A Conference on Matter under Extreme Conditions

Termin: 26. - 30. August 2001
Leitung: Frithjof Karsch und Helmut Satz (beide Bielefeld)

Wie sah es in unserem Universum kurz nach dem Urknall aus; zu einer Zeit als die uns heute bekannten Bausteine der Materie noch nicht existierten? Welche drastischen Prozesse waren notwendig, um die frühe Urmaterie in die uns bekannten Protonen und Neutronen, aus denen alle Materie und alles Leben aufgebaut ist, umzuwandeln? Diesen Fragen widmeten sich über 100 internationale Spitzenforscher, die sich vom 26. bis 30. August 2001 zu einer Tagung am Bielefelder Zentrum für interdisziplinäre Forschung trafen.
Am Anfang, wenige milliardstel Bruchteile einer Sekunde nach dem Urknall, war das Universum ein Feuerball unvorstellbar heißer Materie; die Temperaturen überstiegen das Milliardenfache der Temperatur unserer Sonne. Die Bausteine unserer heutigen Welt, die Elementarteilchen wie Protonen und Neutronen, können bei solchen Temperaturen gar nicht existieren; sie schmelzen und zerfallen dabei in Quarks, die kleinsten uns bekannten Bestandteile der Materie. Nach unserem heutigen Verständnis der Physik dichter und heißer Materie war der Feuerball des frühen Universums daher ein aus Quarks bestehendes Plasma, das sich rasch ausdehnte und dabei abkühlte. Im Verlauf der Abkühlung dieser Urmaterie wurde diese in neue Erscheinungsformen überführt. Dabei liefen Prozesse ab, wie wir sie auch aus der Beobachtung der Umformung von Wasserdampf in Wasser oder von Wasser in Eis kennen.
Wie sich in Wasserdampf bei Abkühlung zunächst Tröpfchen und dann flüssiges Wasser bilden, so entstanden im Verlauf eines Phasenübergangs aus dem Quark-Plasma die Elementarteilchen und aus diesen dann Atomkerne und letztlich die heutige Materie.
Die Grundlagen für die Erforschung solcher Urmaterie wurden nach Meinung vieler Wissenschaftler auf zwei Tagungen gelegt, die in den Jahren 1980 und 1982 am Bielefelder Zentrum für interdisziplinäre Forschung (ZiF) stattfanden. Damals trafen sich hier die in diesem Bereich arbeitenden Theoretiker und Experimentalphysiker, um sich einen Überblick über die Vorhersagen der Theorie zu schaffen und die Möglichkeit der experimentellen Überprüfung dieser Vorhersagen zu analysieren. Tatsächlich wurden in den folgenden Jahren Experimente zur Untersuchung der Materie bei hohen Dichten und Temperaturen durchgeführt. In den USA wurde am Brookhaven National Laboratory auf Long Island, New York, sogar ein nur auf diesen Fragenkomplex spezialisierter Teilchenbeschleuniger (RHIC) gebaut. Dieser Beschleuniger hat im letzten Jahr seinen Betrieb aufgenommen und nun erste Resultate geliefert. Dieses Ereignis war dann auch ein wichtiger Grund dafür, nach zwanzig Jahren wieder international führende Experten, die das Verhalten dichter Elementarteilchenmaterie aus unterschiedlichsten Perspektiven betrachten, nach Bielefeld einzuladen.

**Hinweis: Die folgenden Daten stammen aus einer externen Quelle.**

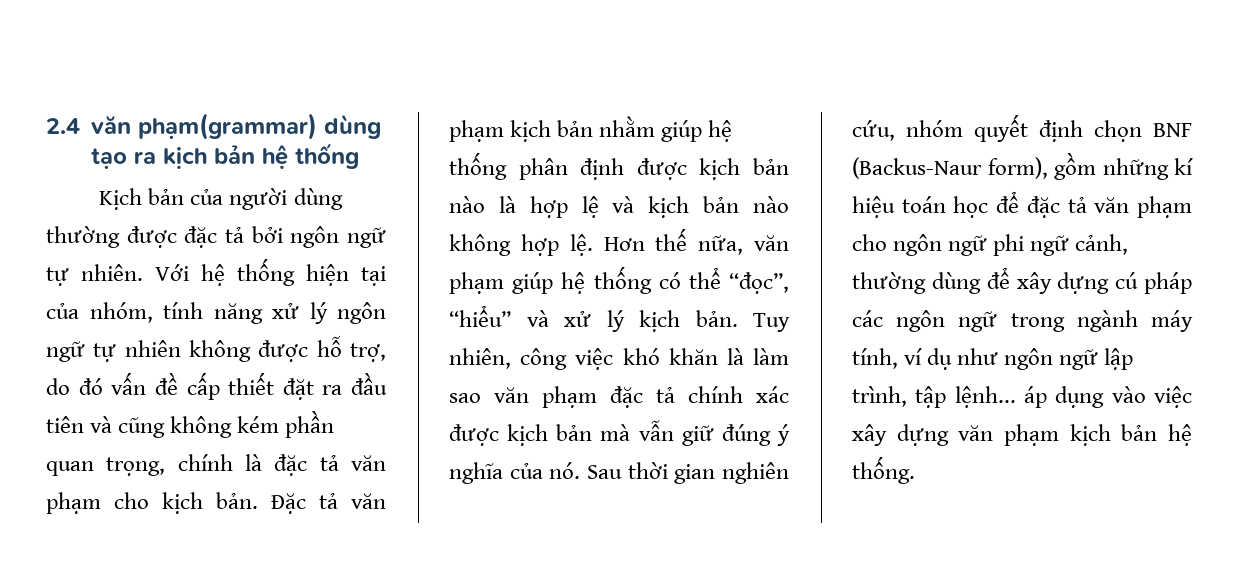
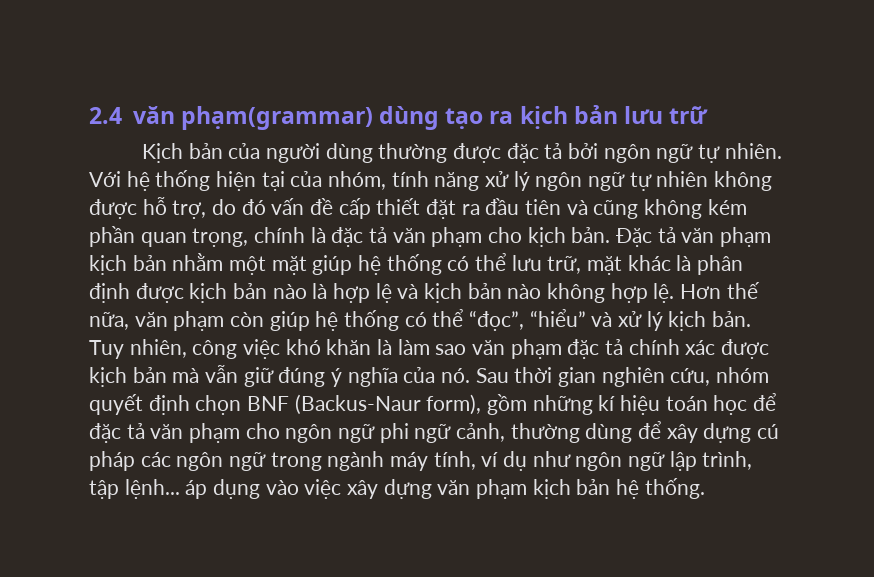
- 2.4 văn phạm(grammar) dùng tạo ra kịch bản hệ thống
+ 2.4 văn phạm(grammar) dùng tạo ra kịch bản lưu trữ
- Đặc tả văn phạm kịch bản nhằm giúp hệ thống phân định được kịch bản nào là hợp lệ và kịch bản nào không hợp lệ.
+ Đặc tả văn phạm kịch bản nhằm một mặt giúp hệ thống có thể lưu trữ, mặt khác là phân định được kịch bản nào là hợp lệ và kịch bản nào không hợp lệ.
- Hơn thế nữa, văn phạm giúp hệ thống có thể “đọc”, “hiểu” và xử lý kịch bản.
+ Hơn thế nữa, văn phạm còn giúp hệ thống có thể “đọc”, “hiểu” và xử lý kịch bản.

Während der Tagung Statistical QCD diskutierten sie die noch immer vielfältigen offenen Fragen dieses Forschungsgebietes und analysierten insbesondere die neuen Forschungsmöglichkeiten, die sich mit dem RHIC ergeben. Einen breiten Raum nahm dabei auch die Diskussion dichter Materie ein, wie sie im Universum z. B. in Neutronensternen existiert oder bei der Explosion einer Supernova entsteht. Gerade auf diesem Gebiet wurden in den letzten Jahren viel beachtete Fortschritte erzielt, die wesentlich aus dem Wechselspiel zwischen Computersimulation und phänomenologischer Modellierung sowie der Anwendung von statistischen und feldtheoretischen Methoden profitierten.
Mit der diesjährigen Tagung ist es gelungen, die auf diesen Gebieten führenden Experten zusammenzubringen und unter ihnen einen lebhaften Meinungsaustausch zu initiieren.